YOUR TASK: Please output the section of the listing below that opens with the line containing "shipping: 27.99 -> none" and closes with the line containing "total: 953.03 -> 824.95", exactly and with nothing else.

DATA FOR ANALYSIS:
☆ ☆ ☆ ☆

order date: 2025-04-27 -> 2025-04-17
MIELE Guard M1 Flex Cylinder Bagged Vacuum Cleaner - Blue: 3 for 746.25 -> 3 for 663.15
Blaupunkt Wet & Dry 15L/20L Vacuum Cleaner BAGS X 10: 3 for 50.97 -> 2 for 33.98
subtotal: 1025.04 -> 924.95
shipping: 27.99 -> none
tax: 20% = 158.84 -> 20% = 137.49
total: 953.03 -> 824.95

☆ ☆ ☆ ☆

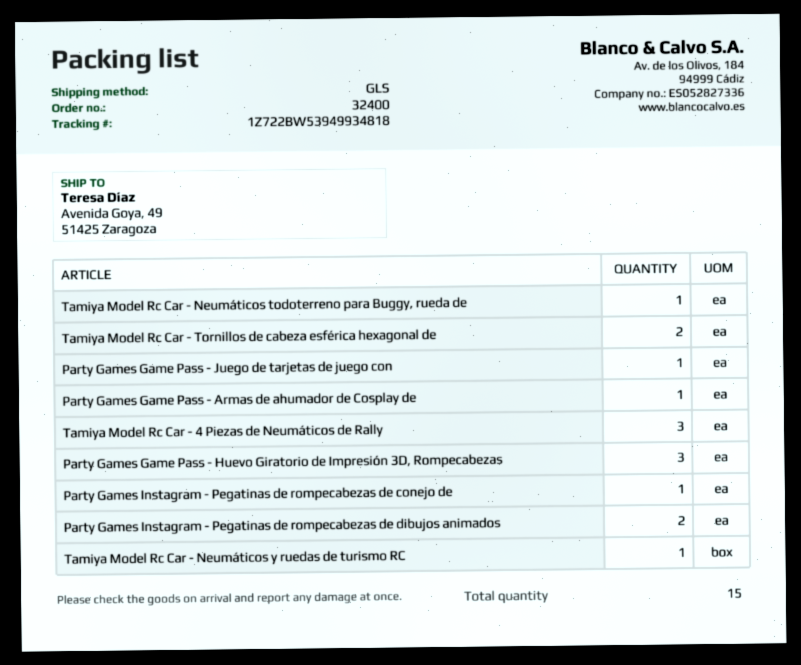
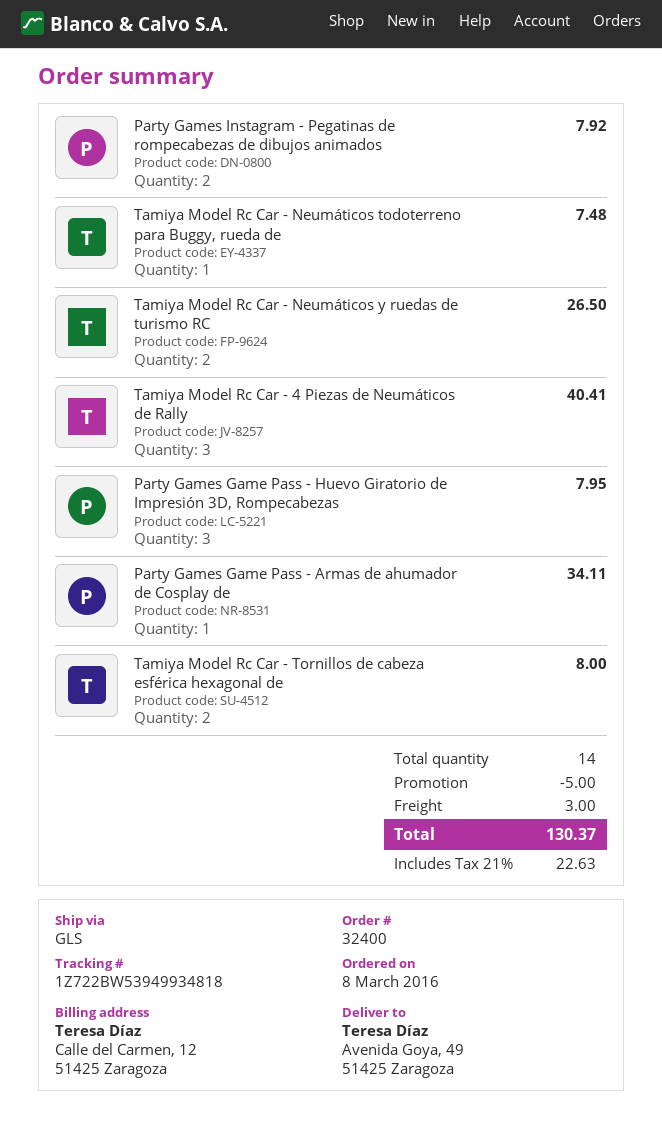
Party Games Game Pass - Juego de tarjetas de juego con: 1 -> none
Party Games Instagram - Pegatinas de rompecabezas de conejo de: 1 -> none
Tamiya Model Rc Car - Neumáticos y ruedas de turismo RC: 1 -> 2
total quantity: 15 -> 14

☆ ☆ ☆ ☆

WORKED SOLUTION:
shipping: 27.99 -> none
tax: 20% = 158.84 -> 20% = 137.49
total: 953.03 -> 824.95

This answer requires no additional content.